30代の保育士が悩むのは、キャリアアップや給与、仕事内容などさまざまです。

30代に差し掛かると、体力も少しずつ落ちてくることや、職場で重要な仕事を任されたり、後輩の指導を行うようになるものの、どうしてもその仕事内容に見合った給与がもらえないという点が問題として挙げられます。

そこで、環境を変える意味でも転職を志す保育士は多いのですが、きちんと自分の中で何を目的に転職を行うか意識しておかなければ、いたずらに給与や条件を下げての転職となってしまいます。

そこで今回は、30代の保育士が転職の際に気を付けるべき点について挙げていきます。

 

30代の保育士の転職の条件

条件を高く吊り上げすぎると理想の職場が見つからないのでは…と妥協した条件をあげてくる人もいますが、実際はそうすることで、自分の価値を落としてしまいます。

多少なりとも保育士としての経験があり、30代という年齢的にも体力的にも次のステップを考えなければいけない時期であることをまずは意識しましょう。

 

主任保育士の年齢は、それぞれの園でばらつきはありますが、大体30代~40代の保育士に任されることが多いです。

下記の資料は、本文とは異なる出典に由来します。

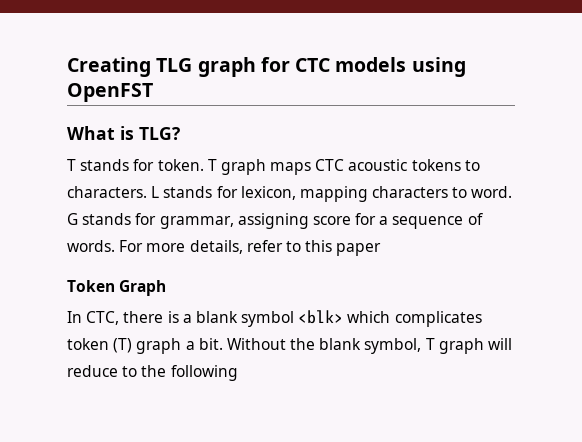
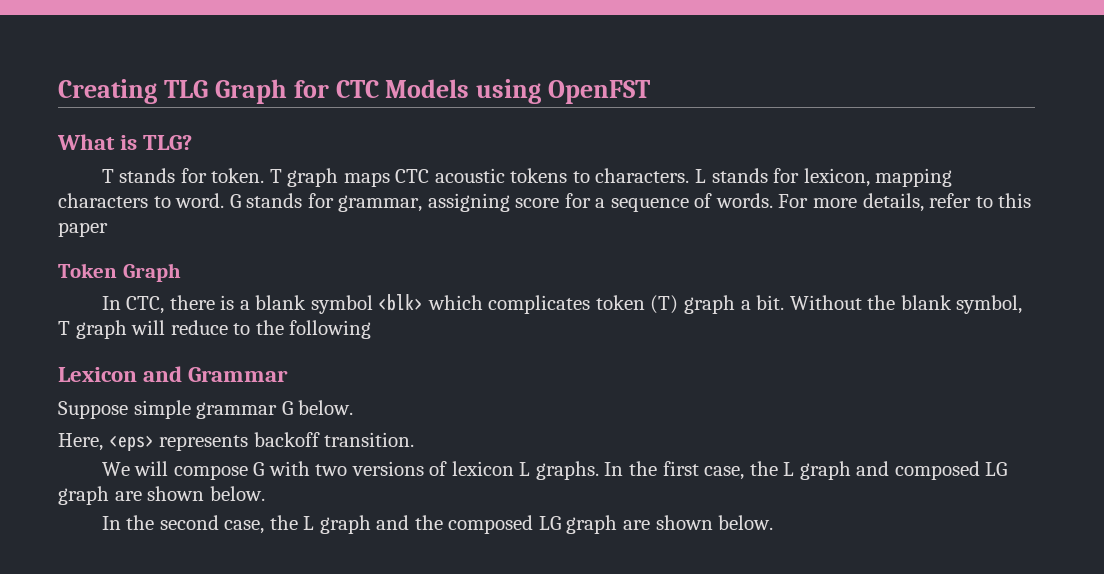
- Creating TLG graph for CTC models using OpenFST
+ Creating TLG Graph for CTC Models using OpenFST
+ Lexicon and Grammar
+ Suppose simple grammar G below.
+ Here, <eps> represents backoff transition.
+ We will compose G with two versions of lexicon L graphs. In the first case, the L graph and composed LG graph are shown below.
+ In the second case, the L graph and the composed LG graph are shown below.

主任保育士になれば、給与も上がる上に主任手当もつくようになります。

雑務に関しても免除になったり、残業をしなくても定時に帰れる場合も増えます。

30代の保育士で意識して欲しいのは、ずばり環境の向上とスキルアップです。

いきなり主任保育士は難しいにしても、リーダー保育士など人の上に立つ役職に就くことが理想となります。

また、次に転職する職場では、やはり前の職場よりも労働環境も条件も良いものを選ぶ必要があります。

もっと言えば、そこでスキルアップを図って、定年まで働くことを意識するのも大切になってきます。

 

30代で主任保育士やリーダー保育士になる方法

簡単に書きましたが、もちろん現場を仕切る主任保育士やリーダー保育士は簡単な仕事ではありませんし、枠も少ないので誰でもなれるものではありません。

保育所によっては、順番待ちでひどいときには定年まで主任保育士の座が回ってこないところもあります。

一方で、転職を成功させれば副園長・園長の座を最終的に得ることも可能なのです。

常にスキルアップ・条件アップを目指して動いていきましょう。

 

まずは自分の働く園での主任保育士になれる可能性を探ります。

上に保育士がいる場合は、少数であれば可能性もありますが、ベテラン保育士がたくさんいる園ではほぼないと言っても間違いありません。

そうすると、自分の培ったスキルを活かして転職をすることが第一になります。

主任保育士・リーダー保育士を募集する求人は、実は意外と出回っているのです。

 

しかし、その求人は非公開になっている場合や、人づてに聞かなければ分からないということが多いのです。

やはり、外からいきなり知らない保育士が来て主任になるというのは、他の保育士との軋轢を生む可能性も出てきます。

そのため、敢えて非公開求人で募集をかけ、現場に慣れてから一気に主任保育士に昇格というパターンを取っている園が多いのです。

保育士専門の転職サイトで、主任保育士の求人に応募すれば、30歳くらいで主任保育士への道は切り開かれます。

 

大きな方向転換には30代は最後のチャンスだと意識する

30代の保育士になると、ある程度技術も保障されて現場にも頼られる存在となります。

以後入っている保育士は新卒が多いので、先輩となるのは全て年下となります。

それを考えたときに、今まで保育所で働いていたものの、乳児院や児童養護施設に方向転換するのは、ある程度最後のチャンスであると言えます。

仕事を覚えるのも大変ですし、30代保育士に求められるのは即戦力なので、何度も全くの異業種には転職はできません。

もしも自分のやりたい職種があり、悩んでいるのであれば最後のチャンスだと考えて挑戦するのも良いでしょう。

しかし、残念ながら条件が下がることは覚悟しておかなければいけません。

 

ライフスタイルの変化も考えての転職

園側が危惧するのは結婚や出産です。

30代になると結婚・出産を視野に入れて園側も採用を行うので、自分でそこの判断もしっかりする必要があります。

結婚や出産の意志がなく、予定もない場合はバリバリと第一線の担任保育士として活躍する意志を見せれば、正社員登用も特に問題なくいけるでしょう。

しかし、結婚や出産を視野に入れての採用となると、やはりその時がくれば育休なども必要になるので、育休などをくれる保育所に行く必要が出てきます。

 

30代の保育士の転職は慎重に

今の自分の労働条件や、この先働いていく中で考えられる昇給・昇格を考えた上で、条件を比べながらの慎重な転職が30代の保育士には求められます。

中には、30代の転職で定年まで過ごす園を決めたという保育士もいます。

自分の生活や人生も絡め、その上で判断するようにしていくと、失敗なく転職を行うことができますよ。